Operation Manual

Naar boven
Het deelvenster Alineastijlen openen
U opent het deelvenster Alineastijlen door Tekst > Alineastijlen te kiezen of door te klikken op de tab Alineastijlen die standaard rechts in het
toepassingsvenster wordt weergegeven.
Het deelvenster Tekenstijlen openen
Kies Tekst > Tekenstijlen of klik op de tab Tekenstijlen rechts in het toepassingsvenster.
Alinea- en tekenstijlen toevoegen
Alinea- of tekenstijlen definiëren
1. Als u voor een nieuwe stijl de opmaak van een andere tekst wilt gebruiken, selecteert u de tekst en plaatst u de invoegpositie
in de tekst.
Als er in het deelvenster Stijlen een groep is geselecteerd, wordt de nieuwe stijl toegevoegd aan die groep.
2. Kies Nieuwe alineastijl in het menu van het deelvenster Alineastijlen of kies Nieuwe tekenstijl in het menu van het deelvenster
Tekenstijlen.
3. Typ bij Naam stijl een naam voor de nieuwe stijl.
4. Selecteer voor Gebaseerd op op welke stijl de huidige stijl moet worden gebaseerd.
Opmerking: Met de optie Gebaseerd op kunt u stijlen aan elkaar koppelen, zodat de wijzigingen in een stijl worden
doorgevoerd in de stijlen die op die stijl zijn gebaseerd. Nieuwe stijlen worden standaard gebaseerd op de stijl [Geen
alineastijl] (als het gaat om alineastijlen) of [Geen] (als het gaat om tekenstijlen) of op de stijl van geselecteerde tekst.

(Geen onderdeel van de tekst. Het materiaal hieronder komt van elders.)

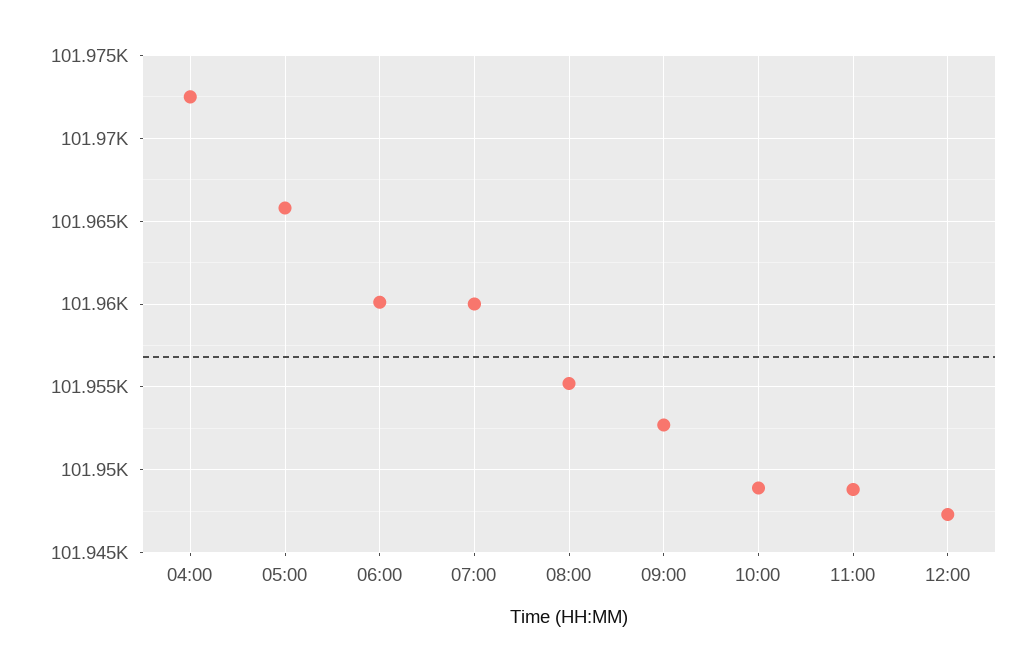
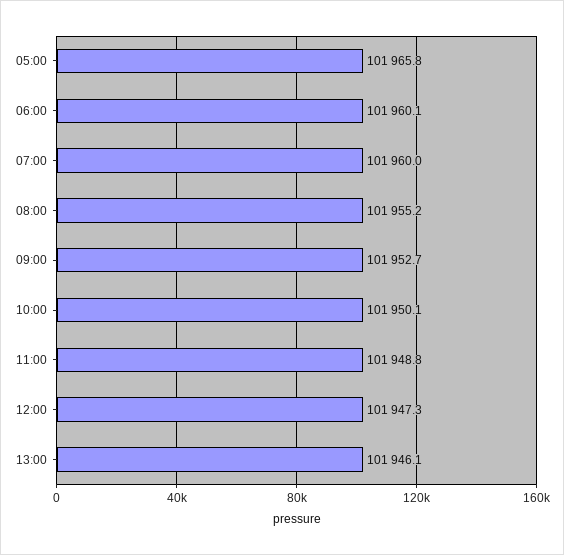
04:00: 101972.5 -> none
10:00: 101949 -> 101950.1
13:00: none -> 101946.1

5. Geef voor de optie Volgende stijl (alleen het deelvenster Alineastijlen) op welke stijl er na de huidige stijl wordt toegepast
wanneer u op Enter of Return drukt.
6. Om een sneltoets te kunnen toevoegen, plaatst u de invoegpositie in het vak Sneltoets (de toets Num-Lock moet zijn
ingeschakeld). Houd Shift, Alt en Ctrl (Windows) of Shift, Option en Command (Mac OS) ingedrukt en druk op een toets op
het numerieke toetsenblok. U kunt sneltoetsen voor stijlen alleen definiëren met de toetsen van het toetsenblok. Als uw
toetsenbord niet beschikt over een Num Lock-toets, kunt u geen sneltoetsen aan stijlen toevoegen.

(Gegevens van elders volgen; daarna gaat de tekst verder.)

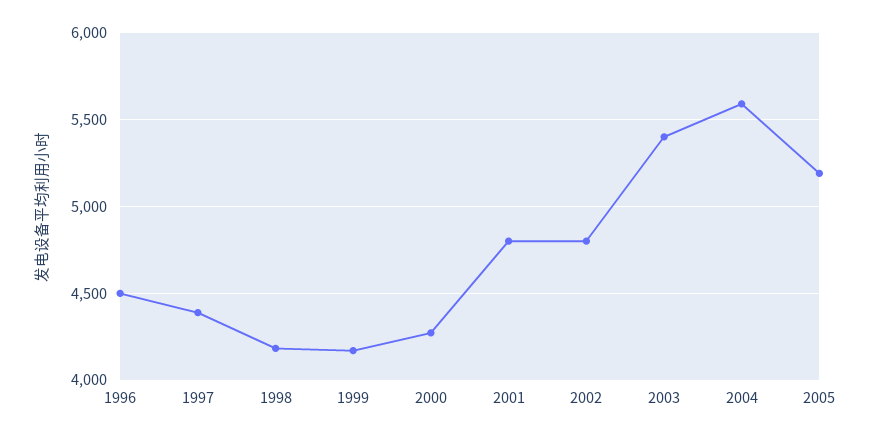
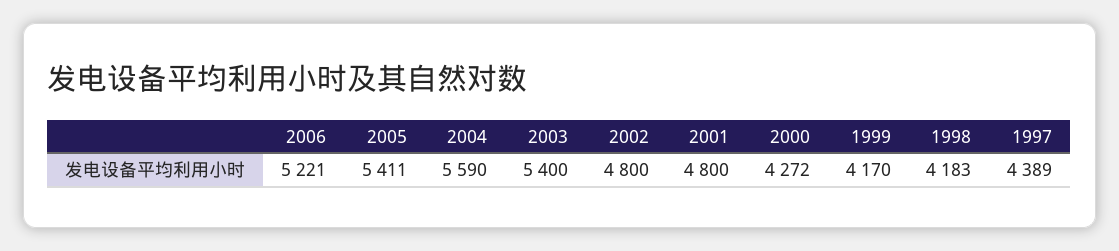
1996: 4500 -> none
2005: 5200 -> 5411
2006: none -> 5221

7. Als u de nieuwe stijl op de geselecteerde tekst wilt toepassen, selecteert u de optie Stijl op selectie toepassen.
8. U geeft de opmaakkenmerken op door te klikken op een categorie (zoals Standaard tekenopmaak) links en door de
kenmerken op te geven die u aan de stijl wilt toevoegen.

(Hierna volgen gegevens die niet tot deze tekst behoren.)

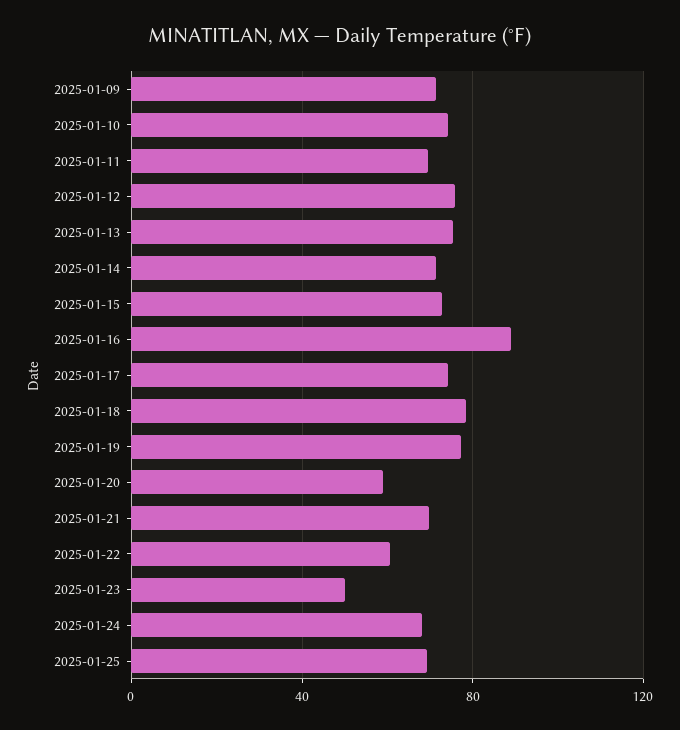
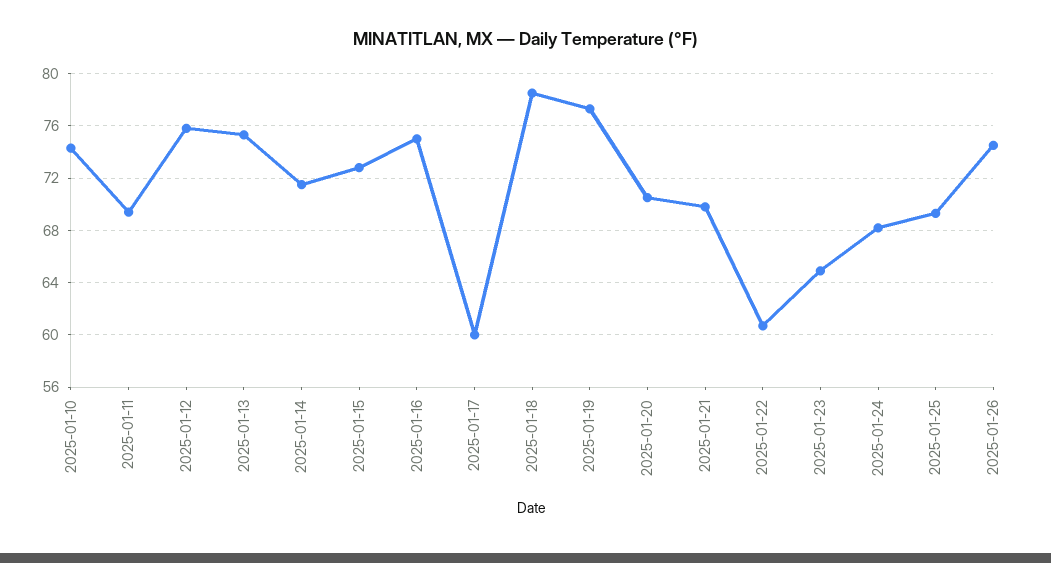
2025-01-09: 70 -> none
2025-01-16: 90 -> 75
2025-01-17: 75 -> 60
2025-01-20: 60 -> 70.5
2025-01-23: 50 -> 65
2025-01-26: none -> 74.5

Als u in het dialoogvenster Stijlopties een tekenkleur opgeeft, kunt u een nieuwe kleur maken door te dubbelklikken op het
vak voor lijn of vulling.
9. De kenmerken die u niet opgeeft voor tekenstijlen, worden genegeerd wanneer een tekenstijl wordt toegepast. De tekst
behoudt de opmaak van de alineastijl voor dat kenmerk. Een kenmerkinstelling uit een tekenstijl verwijderen:
Kies (Negeren) in het menu van een instelling.
Verwijder de optietekst in een tekstvak.
Klik op een selectievakje totdat u een klein vakje (Windows) of een koppelteken (-) (Mac OS) ziet.
Houd bij een tekenkleur Ctrl (Windows) of Command (Mac OS) ingedrukt en klik op het kleurenstaal.
10. Klik op OK als u de opmaakkenmerken hebt opgegeven.
Stijlen die u maakt, gelden alleen voor het huidige document. Als er geen document is geopend wanneer u stijlen maakt, gelden die stijlen voor
alle nieuwe documenten.
Een alinea- of tekenstijl op een andere alinea- of tekenstijl baseren
In veel documentontwerpen ziet u stijlhiërarchieën met gemeenschappelijke kenmerken. Vaak wordt bijvoorbeeld hetzelfde lettertype gebruikt voor
de koppen en subkoppen. U kunt koppelingen tussen vergelijkbare stijlen maken door een basisstijl (bovenliggende stijl) te maken. Wanneer u een
bovenliggende stijl wijzigt, veranderen de onderliggende stijlen ook. U kunt vervolgens de onderliggende stijlen bewerken, als deze niet gelijk
mogen zijn aan de bovenliggende stijl.
Met de opdracht Stijl dupliceren maakt u een stijl die vrijwel gelijk is aan een andere stijl maar die niet is gekoppeld aan een bovenliggende
stijl. Vervolgens kunt u de kopie van de stijl bewerken.
1. Maak een nieuwe stijl.
2. Selecteer in het venster Nieuwe alineastijl of Nieuwe tekenstijl de bovenliggende stijl in het menu Gebaseerd op. De nieuwe
stijl wordt de onderliggende stijl.
Nieuwe stijlen worden standaard gebaseerd op de stijl [Geen alineastijl] of [Geen] of op de stijl van geselecteerde tekst.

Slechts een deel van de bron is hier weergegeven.